— Instructions for the task —
Go line by line through the records and tally those that include "align". Respond with the tally only.

=====

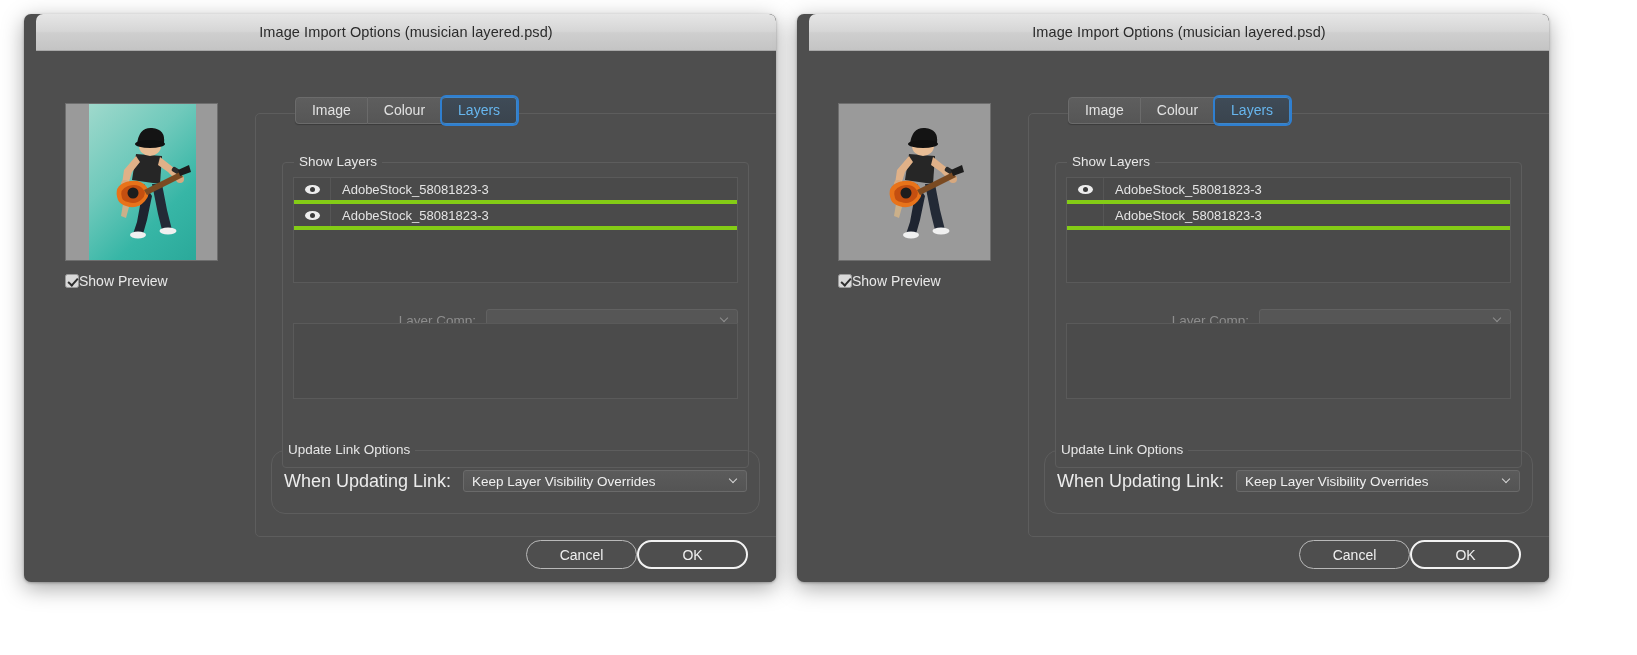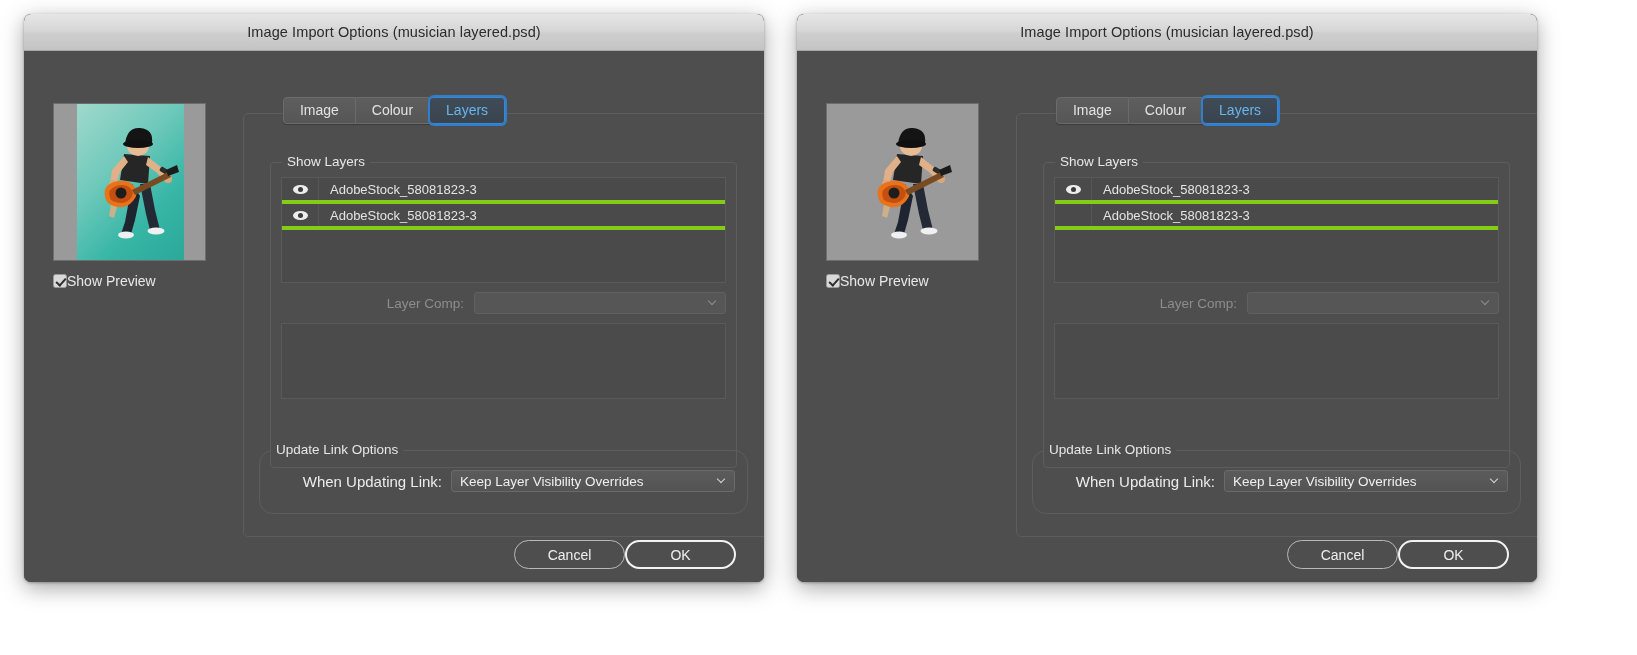--- a/index.html
+++ b/index.html
@@ -28,6 +28,7 @@
     background: #4e4e4e;
     box-shadow: 0 6px 22px rgba(0,0,0,0.35), 0 1px 3px rgba(0,0,0,0.30);
     overflow: hidden;
+    padding-left: 12px;
   }
   .dialog.left  { left: 24px; }
   .dialog.right { left: 797px; }

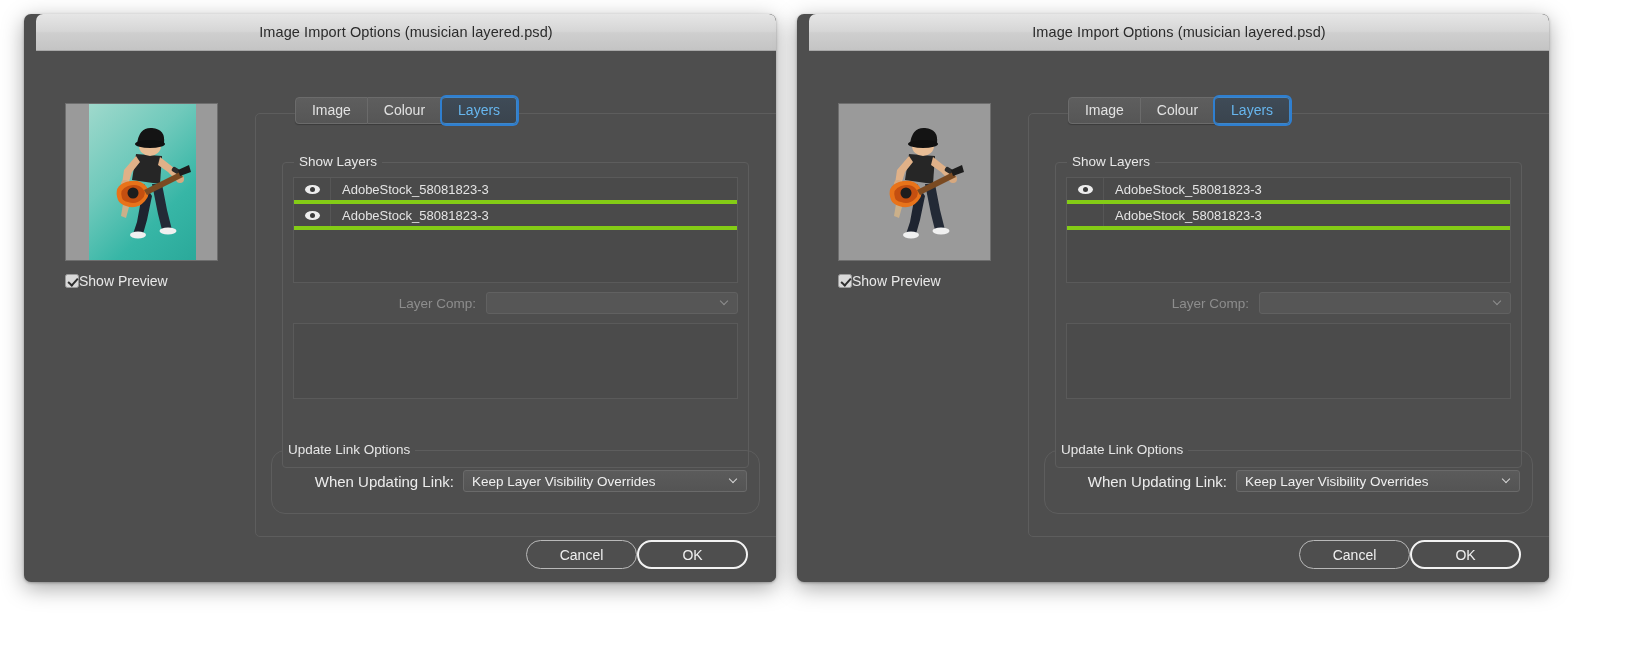--- a/index.html
+++ b/index.html
@@ -282,7 +282,7 @@
   .comprow {
     position: absolute;
     left: 10px;
-    top: 128px;
+    top: 145px;
     right: 10px;
     height: 24px;
     display: flex;

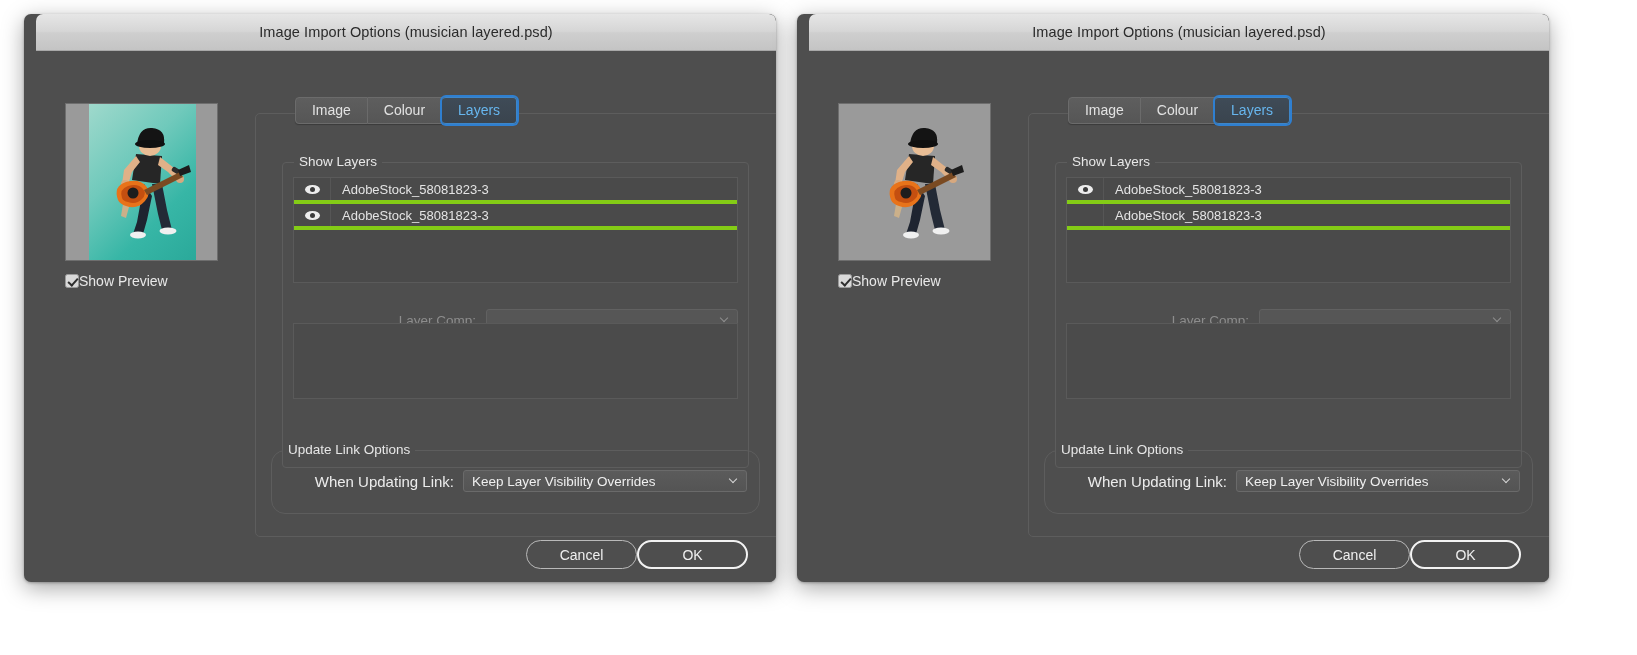--- a/index.html
+++ b/index.html
@@ -362,10 +362,10 @@
     align-items: center;
   }
   .ulrow .ul-label {
-    font-size: 15px;
+    font-size: 18px;
     color: #ececec;
     width: 179px;
-    text-align: right;
+    text-align: left;
     padding-right: 9px;
     box-sizing: border-box;
     white-space: nowrap;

=====

— Solution —
3